Angelique è tornata un muro, Serena è avvisata

WIM FISSETTE PER RITROVARE LE MOTIVAZIONI
La partita della Kerber è stata una passeggiata fino al 6-3 5-1, quando lei ha mancato un match-point, la Ostapenko ha giocato il miglior game di risposta della partita, e le ha strappato per la prima volta la battuta, provando in extremis a dare una scossa al match.
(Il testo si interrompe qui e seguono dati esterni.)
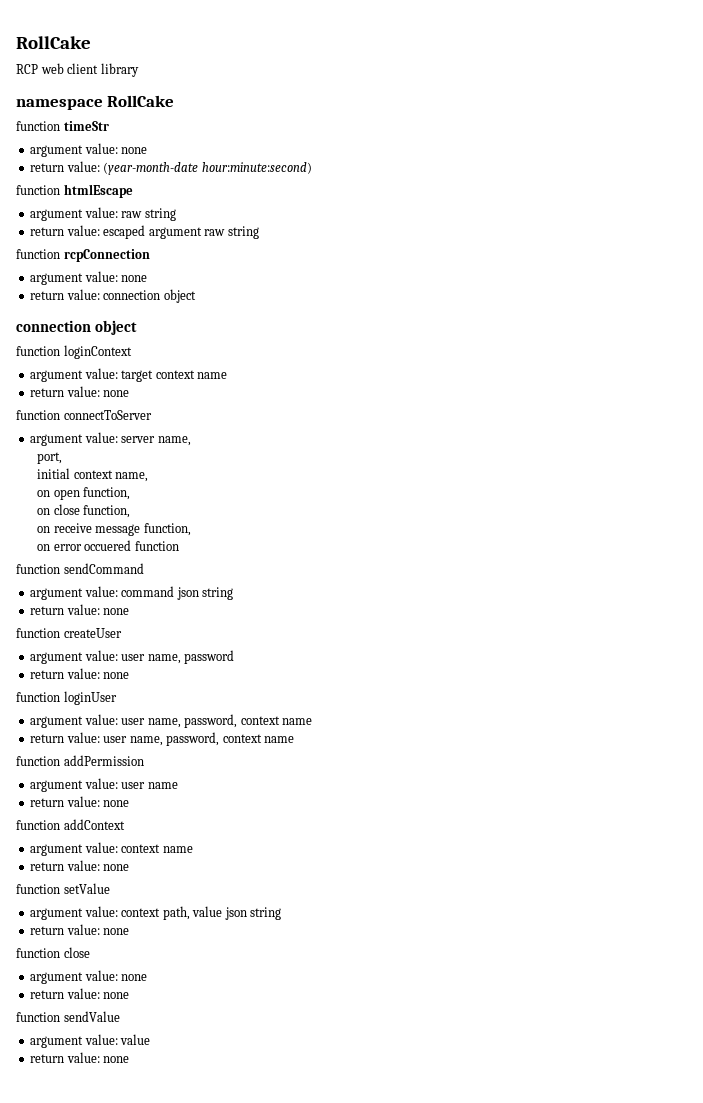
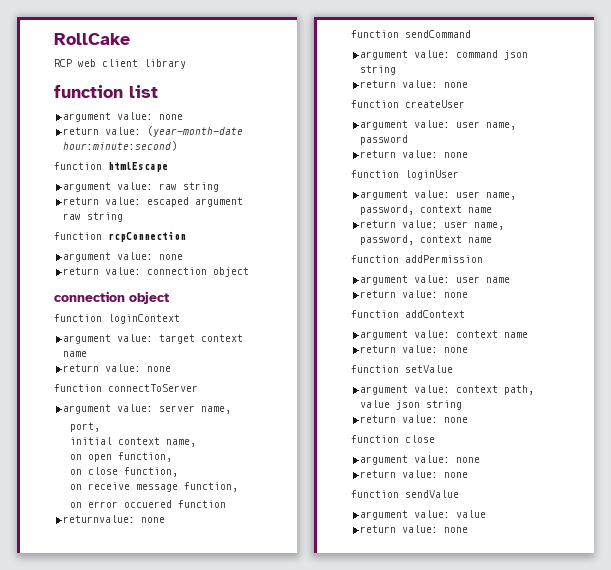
[16,95,175,110] [16,121,109,131] // namespace RollCake // function timeStr -> [54,85,158,98] // function list
(179, 546) none -> [63,515,166,523] // returnvalue: none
In parte ci è riuscita, perché ha vinto due game di fila e ha avuto una palla-break per vincere anche il terzo, e riportare il set “on serve”. Ma un servizio vincente della Kerber ha vanificato i suoi tentativi, e il suo ultimo errore di diritto ha consegnato alla tedesca la seconda finale ai Championships, dopo quella persa due anni fa contro Serena Williams. “Sono davvero felice che il mio 2017 sia finito – ha scherzato con Kerber nell’intervista post match – e sono fiera di essere di nuovo in finale in un torneo del Grande Slam dopo una stagione come la scorsa, nella quale le cose non sono andate come mi aspettassi. Ho cercato di muovermi il più possibile , giocare con pazienza e sfruttare le occasioni che mi si sono presentate. Jelena colpiva sempre fortissimo e ha lottato fino alla fine, ti obbliga ad andare a vincere anche l’ultimo punto”. A proposito delle difficoltà incontrate lo scorso anno, la Kerber ha spiegato di aver smarrito tante cose, compresa un po’ di motivazioni, la voglia di sacrificarsi ogni giorno e di dare sempre la priorità al tennis. Ma grazie all’arrivo nel suo team di Wim Fissette ha messo di nuovo al proprio posto tutti i tasselli del proprio tennis. “Non importa chi mi troverò di fronte in finale: dovrò cercare di giocare come ho fatto negli incontri precedenti, concentrandomi sul mio tennis. Dovesse essere Serena, sarà un nuovo match rispetto a quello di due anni fa. Lei sta tornando, io mi sto ritrovando. Di sicuro per batterla sull’erba, sul Centre Court, dovrò giocare il mio miglior tennis”. Lo sta facendo spesso: l’impressione è che avrà una chance.